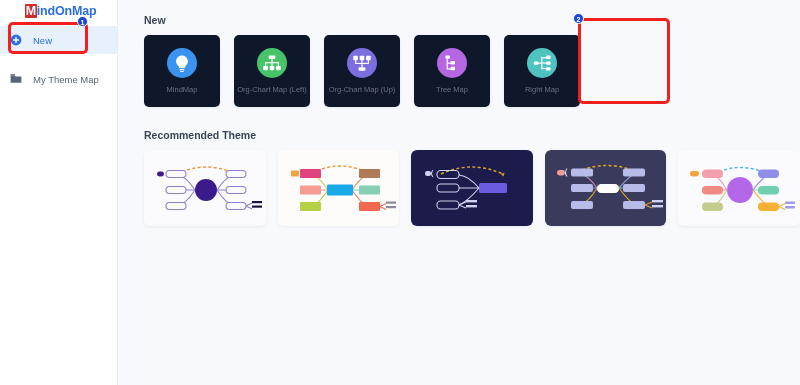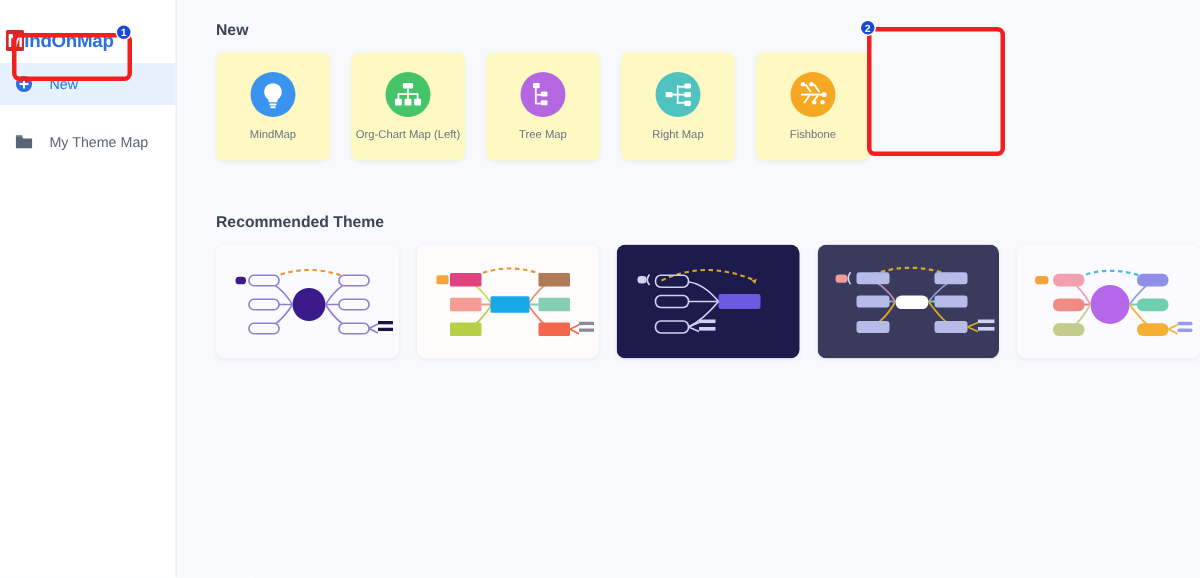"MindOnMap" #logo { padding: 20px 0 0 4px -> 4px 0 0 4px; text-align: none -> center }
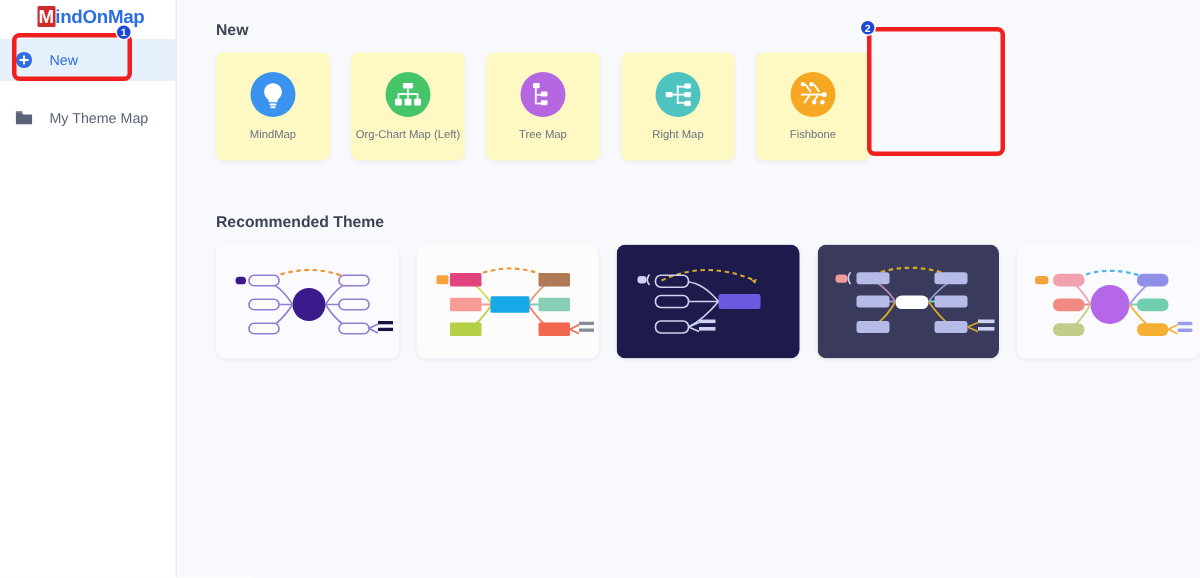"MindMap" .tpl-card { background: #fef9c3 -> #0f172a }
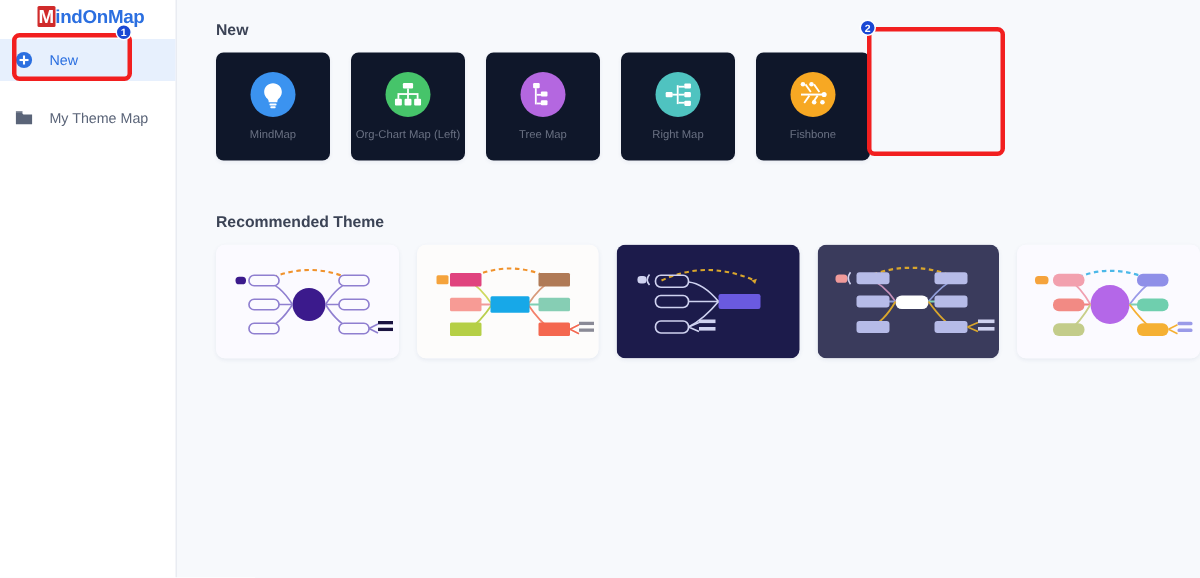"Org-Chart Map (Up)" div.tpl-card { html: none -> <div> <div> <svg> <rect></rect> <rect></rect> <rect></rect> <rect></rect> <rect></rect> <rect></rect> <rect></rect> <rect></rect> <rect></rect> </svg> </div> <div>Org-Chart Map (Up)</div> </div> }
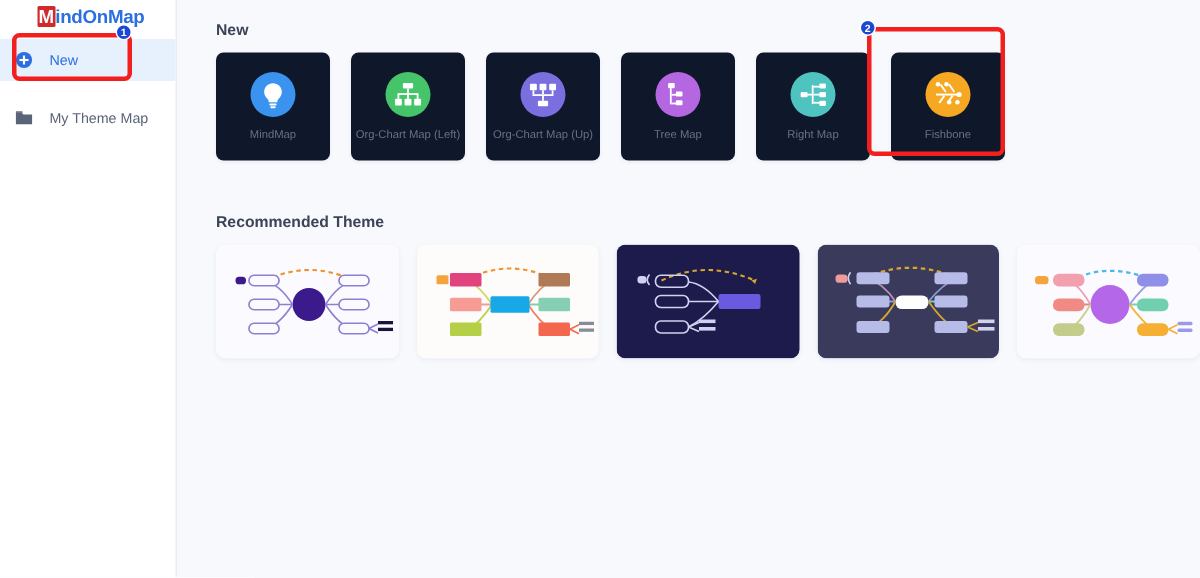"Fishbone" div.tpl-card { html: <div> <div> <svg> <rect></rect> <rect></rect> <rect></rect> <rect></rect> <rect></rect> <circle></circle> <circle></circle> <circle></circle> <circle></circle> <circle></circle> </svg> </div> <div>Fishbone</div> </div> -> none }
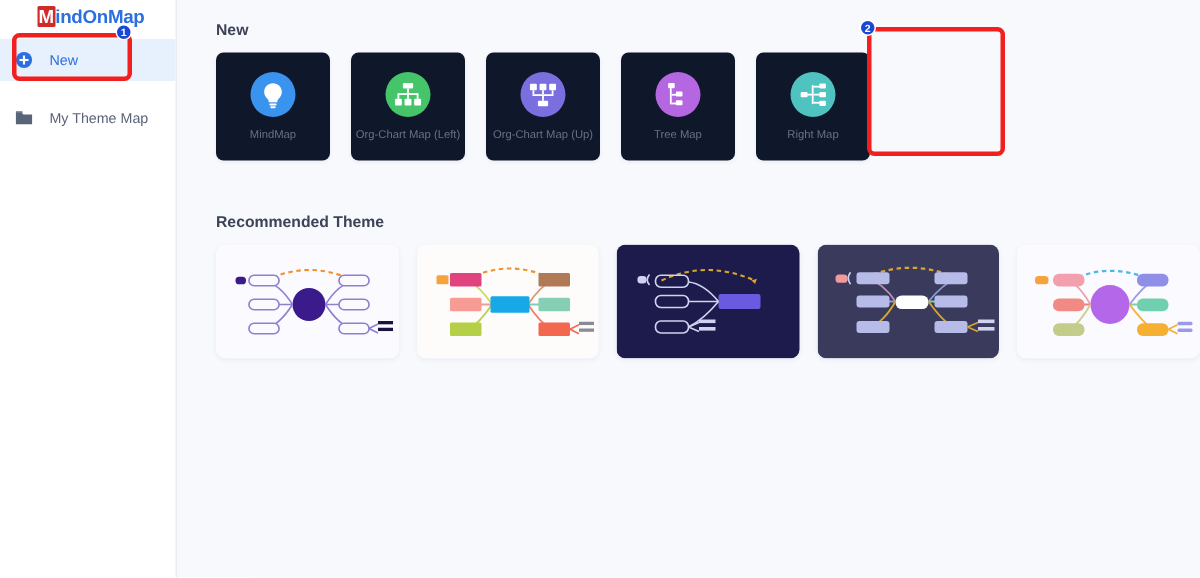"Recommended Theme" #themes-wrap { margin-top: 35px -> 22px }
□ □ □ □ □
▶ [PROBLEM STATEMENT]: Although the records above contain pictures, only their text is to be repeated, exactly as given.

▶ [ANSWER TO THIS TASK]:
"MindOnMap" #logo { padding: 20px 0 0 4px -> 4px 0 0 4px; text-align: none -> center }
"MindMap" .tpl-card { background: #fef9c3 -> #0f172a }
"Org-Chart Map (Up)" div.tpl-card { html: none -> <div> <div> <svg> <rect></rect> <rect></rect> <rect></rect> <rect></rect> <rect></rect> <rect></rect> <rect></rect> <rect></rect> <rect></rect> </svg> </div> <div>Org-Chart Map (Up)</div> </div> }
"Fishbone" div.tpl-card { html: <div> <div> <svg> <rect></rect> <rect></rect> <rect></rect> <rect></rect> <rect></rect> <circle></circle> <circle></circle> <circle></circle> <circle></circle> <circle></circle> </svg> </div> <div>Fishbone</div> </div> -> none }
"Recommended Theme" #themes-wrap { margin-top: 35px -> 22px }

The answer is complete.